*Your assignment*:
Every entry is to be reproduced word for word, but the images are not.

========================================

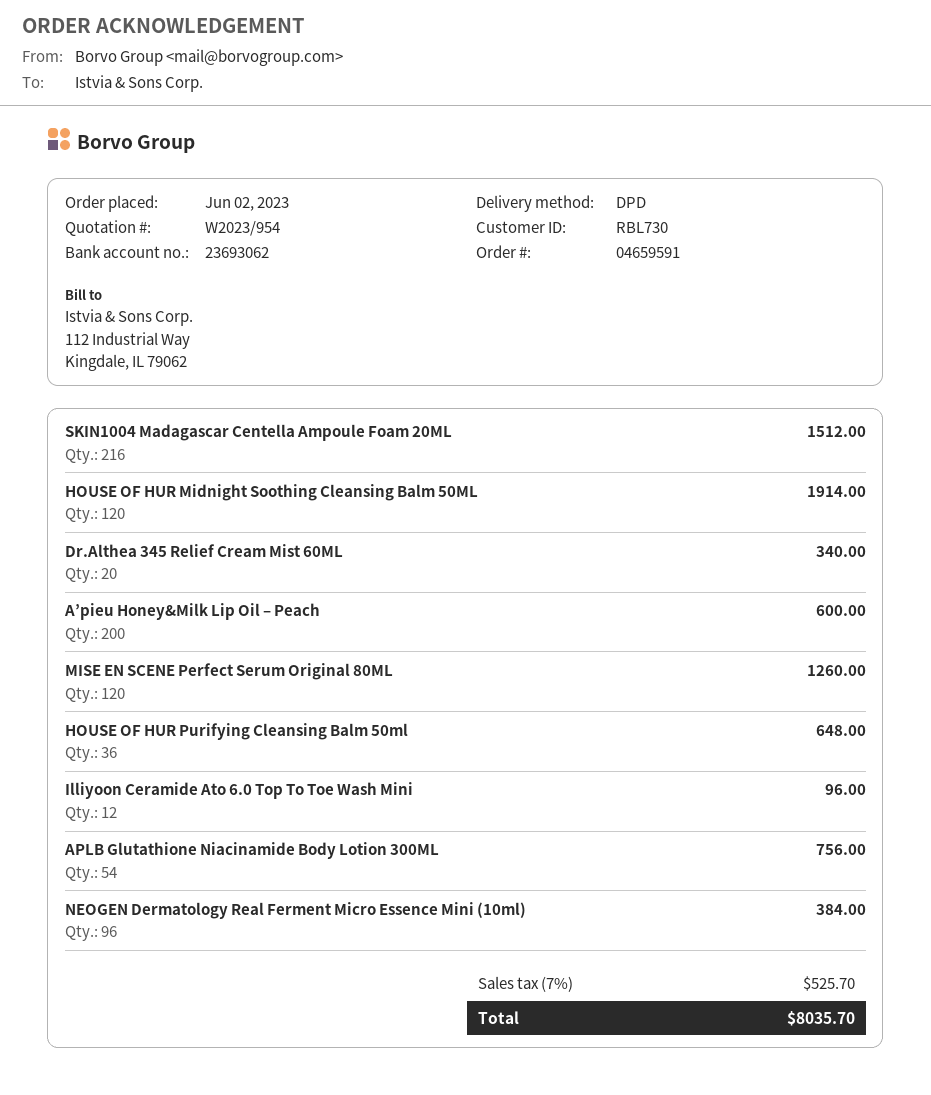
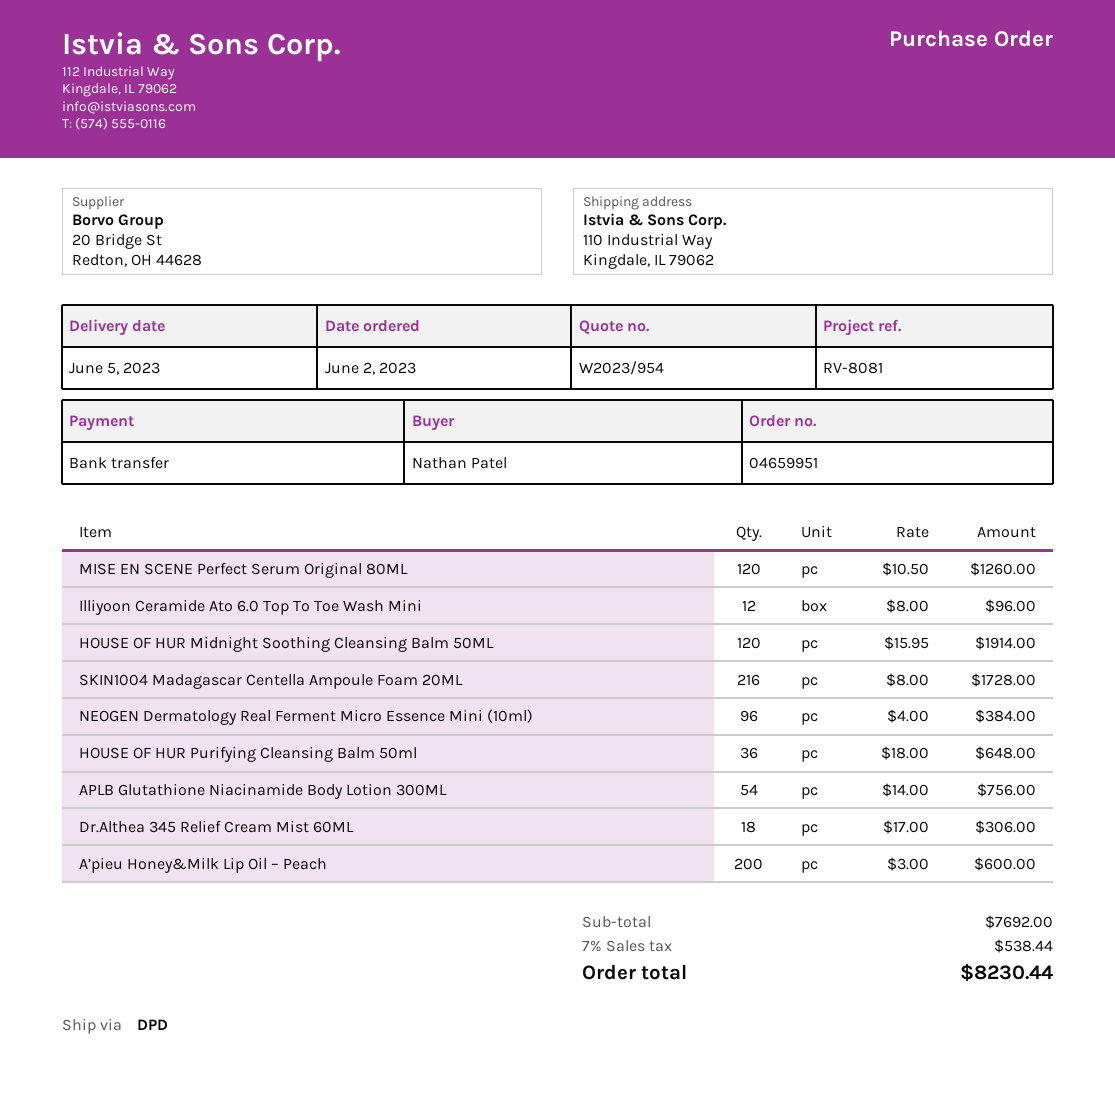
order number: 04659591 -> 04659951
SKIN1004 Madagascar Centella Ampoule Foam 20ML: 216 for 1512.00 -> 216 for 1728.00
Dr.Althea 345 Relief Cream Mist 60ML: 20 for 340.00 -> 18 for 306.00
tax: 7% = 525.70 -> 7% = 538.44
total: 8035.70 -> 8230.44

========================================

*Exercise output*:
order number: 04659591 -> 04659951
SKIN1004 Madagascar Centella Ampoule Foam 20ML: 216 for 1512.00 -> 216 for 1728.00
Dr.Althea 345 Relief Cream Mist 60ML: 20 for 340.00 -> 18 for 306.00
tax: 7% = 525.70 -> 7% = 538.44
total: 8035.70 -> 8230.44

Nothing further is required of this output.